We invite contributions to our panel within the AIA 32 English Studies Conference taking place in Turin, Italy, on 11-13 September 2025.
Please send your paper proposal by 23 April 2025!
Seminar n. (32). De-/Re-humanizing the Language of Global Fears: Crises, Extremisms, Terrorisms
Convenors:
Ilaria Moschini (Università degli Studi di Firenze)
Denise Filmer (Università degli Studi di Pisa)
Kim Grego (Università degli Studi di Milano)
Abstract
The new millennium has brought forth an escalating series of global challenges - including mass migration, climate change, pandemics, AI development, acts of terrorism and wars or conflicts (e.g., Russia-Ukraine) - which have contributed to a heightened sense of global fear. These crises are not only material, but also profoundly discursive, as they are framed and reframed in public discourse. At the heart of these representations lies the strategic construction of humanity and its boundaries, which shapes how crises, extremisms, and terrorisms are mediated, understood, and responded to (Cap 2017, Demata 2018, Wodak 2020 [2015]).
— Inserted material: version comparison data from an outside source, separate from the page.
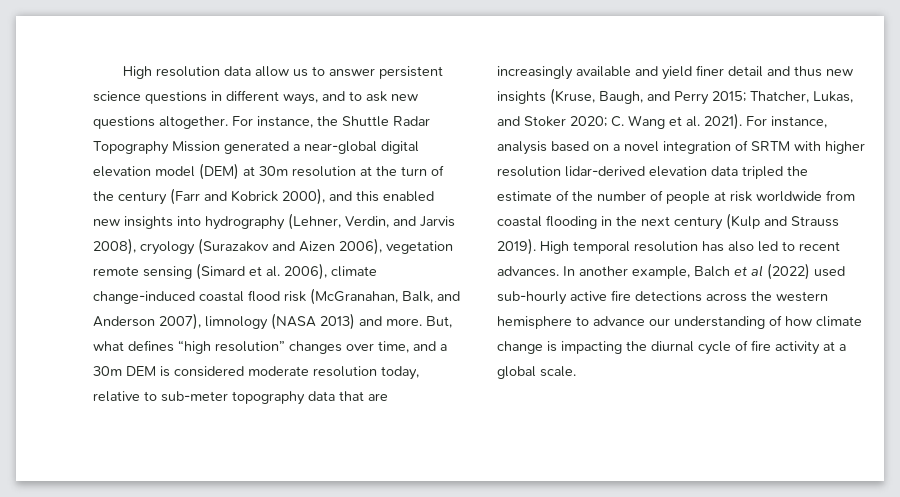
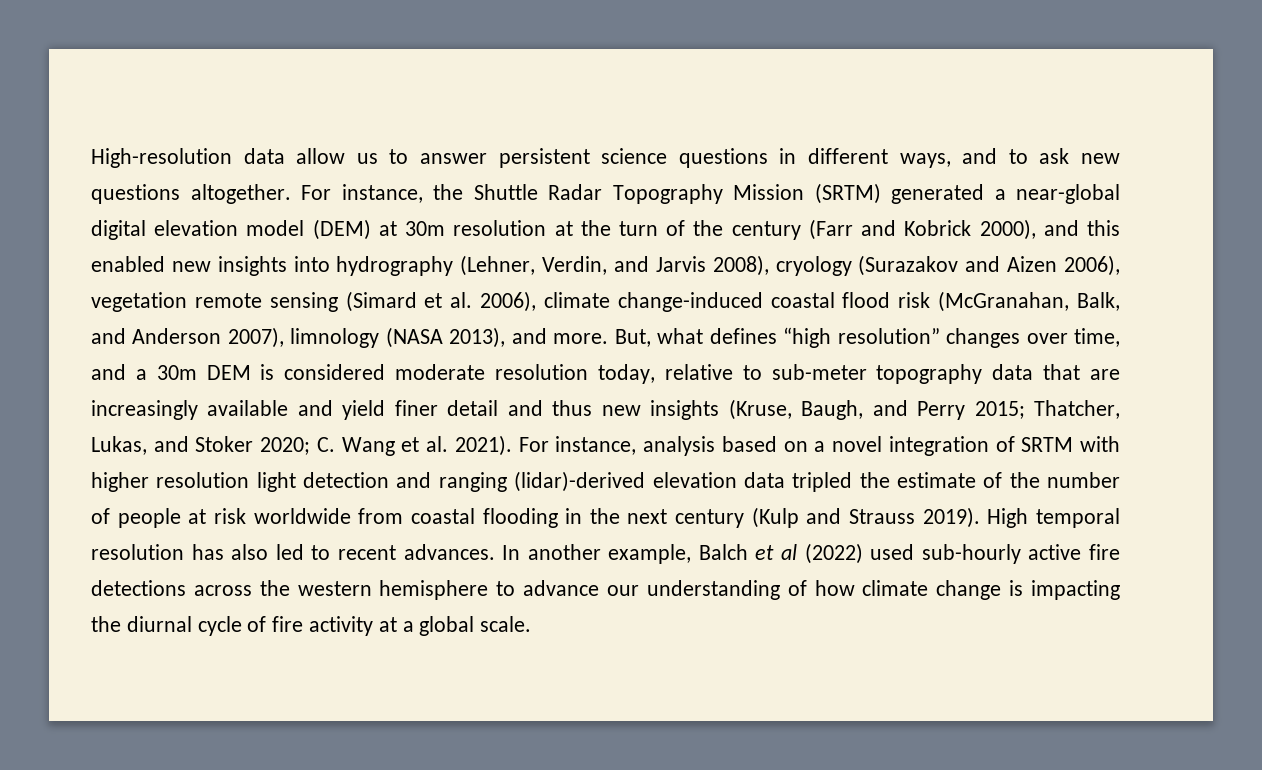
- High resolution data allow us to answer persistent science questions in different ways, and to ask new questions altogether.
+ High-resolution data allow us to answer persistent science questions in different ways, and to ask new questions altogether.
- For instance, the Shuttle Radar Topography Mission generated a near-global digital elevation model (DEM) at 30m resolution at the turn of the century (Farr and Kobrick 2000), and this enabled new insights into hydrography (Lehner, Verdin, and Jarvis 2008), cryology (Surazakov and Aizen 2006), vegetation remote sensing (Simard et al. 2006), climate change-induced coastal flood risk (McGranahan, Balk, and Anderson 2007), limnology (NASA 2013) and more.
+ For instance, the Shuttle Radar Topography Mission (SRTM) generated a near-global digital elevation model (DEM) at 30m resolution at the turn of the century (Farr and Kobrick 2000), and this enabled new insights into hydrography (Lehner, Verdin, and Jarvis 2008), cryology (Surazakov and Aizen 2006), vegetation remote sensing (Simard et al. 2006), climate change-induced coastal flood risk (McGranahan, Balk, and Anderson 2007), limnology (NASA 2013), and more.
- For instance, analysis based on a novel integration of SRTM with higher resolution lidar-derived elevation data tripled the estimate of the number of people at risk worldwide from coastal flooding in the next century (Kulp and Strauss 2019).
+ For instance, analysis based on a novel integration of SRTM with higher resolution light detection and ranging (lidar)-derived elevation data tripled the estimate of the number of people at risk worldwide from coastal flooding in the next century (Kulp and Strauss 2019).

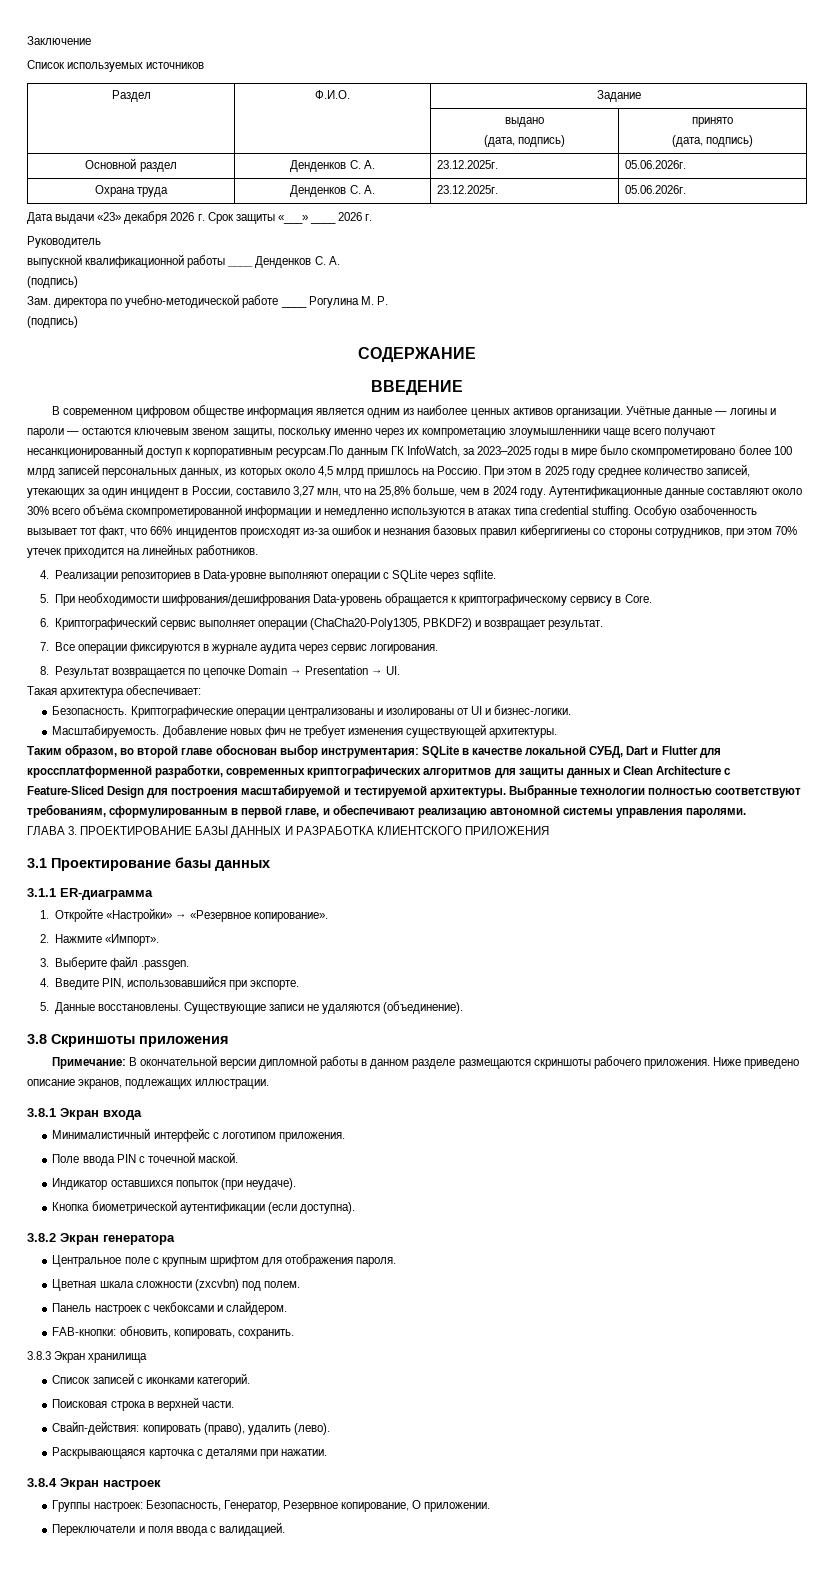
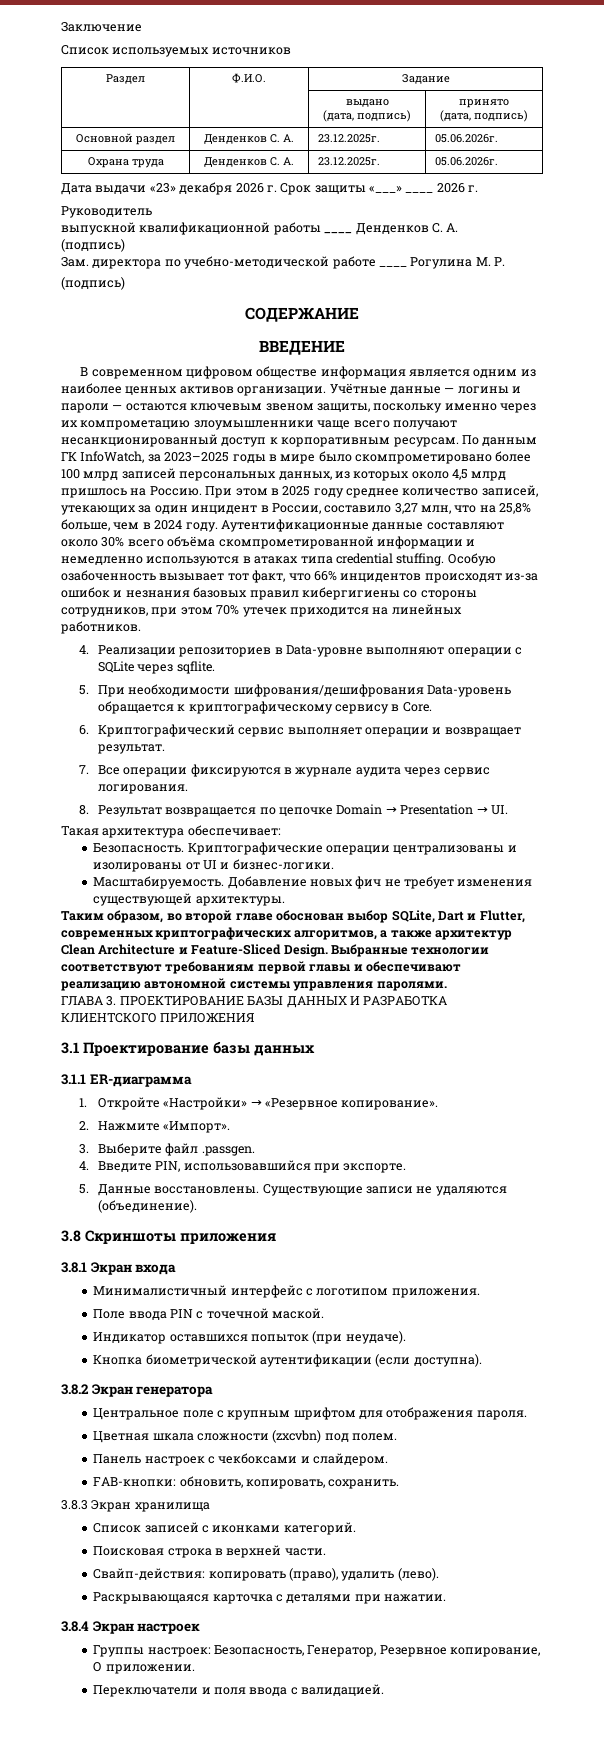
- Учётные данные — логины и пароли — остаются ключевым звеном защиты, поскольку именно через их компрометацию злоумышленники чаще всего получают несанкционированный доступ к корпоративным ресурсам.По данным ГК InfoWatch, за 2023–2025 годы в мире было скомпрометировано более 100 млрд записей персональных данных, из которых около 4,5 млрд пришлось на Россию.
+ Учётные данные — логины и пароли — остаются ключевым звеном защиты, поскольку именно через их компрометацию злоумышленники чаще всего получают несанкционированный доступ к корпоративным ресурсам. По данным ГК InfoWatch, за 2023–2025 годы в мире было скомпрометировано более 100 млрд записей персональных данных, из которых около 4,5 млрд пришлось на Россию.
- 6. Криптографический сервис выполняет операции (ChaCha20-Poly1305, PBKDF2) и возвращает результат.
+ 6. Криптографический сервис выполняет операции и возвращает результат.
- Таким образом, во второй главе обоснован выбор инструментария: SQLite в качестве локальной СУБД, Dart и Flutter для кроссплатформенной разработки, современных криптографических алгоритмов для защиты данных и Clean Architecture с Feature-Sliced Design для построения масштабируемой и тестируемой архитектуры. Выбранные технологии полностью соответствуют требованиям, сформулированным в первой главе, и обеспечивают реализацию автономной системы управления паролями.
+ Таким образом, во второй главе обоснован выбор SQLite, Dart и Flutter, современных криптографических алгоритмов, а также архитектур Clean Architecture и Feature-Sliced Design. Выбранные технологии соответствуют требованиям первой главы и обеспечивают реализацию автономной системы управления паролями.
- Примечание: В окончательной версии дипломной работы в данном разделе размещаются скриншоты рабочего приложения. Ниже приведено описание экранов, подлежащих иллюстрации.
The seminar critically examines how language both dehumanizes and rehumanizes in times of crisis. While dehumanizing strategies strip individuals or groups of their agency and moral worth - reinforcing fear and legitimizing exclusion - rihumanizing discourses work to restore dignity, agency, and empathy, often serving as counter-narratives to dominant fear-based frames (Entman 1993). We invite contributions that explore these discursive processes across political speeches, media discourse, and other public texts, analyzing both the linguistic mechanisms that construct fear-driven Othering and those that attempt to reclaim shared humanity.
While embracing diverse linguistic approaches outlined in the AIA call for seminars, the proposal prioritizes critical perspectives that analyze how language shapes meaning, constructs identities, and influences worldviews (possibly also considering the interaction with semiotic resources, e.g. Machin,2013; van Leeuwen 2014). By examining the processes of de-humanization and re-humanization in political and media discourse, the seminar seeks to uncover pathways for fostering more ethical, inclusive, and empathetic narratives in an increasingly polarized world.
Keywords: Critical discourse analysis, dehumanization/rehumanization, global crises, media discourse, political discourse
References
Cap, P. (2017). The language of fear: Communicating threat in public discourse. Palgrave Macmillan.
Demata, M. (2018). Representations of terrorism in the discourse of the US presidential campaigns: Metaphors we campaign by. Critical Approaches to Discourse Analysis across Disciplines, 10(1), 64–81.
Entman, R. M. (1993). Framing: Toward clarification of a fractured paradigm. Journal of Communication, 43(4), 51–58.
Machin, D. (2013). What is multimodal critical discourse studies? Critical Discourse Studies, 10(4), 347–355.
Wodak, R. (2020 [2015]). The politics of fear: The shameless normalisation of far-right discourse (2nd ed.). SAGE Publications.
van Leeuwen, T. (2014). Critical discourse analysis and multimodality. In C. Hart & P. Cap (Eds.), Contemporary critical discourse studies (pp. 281–295). Bloomsbury Academic.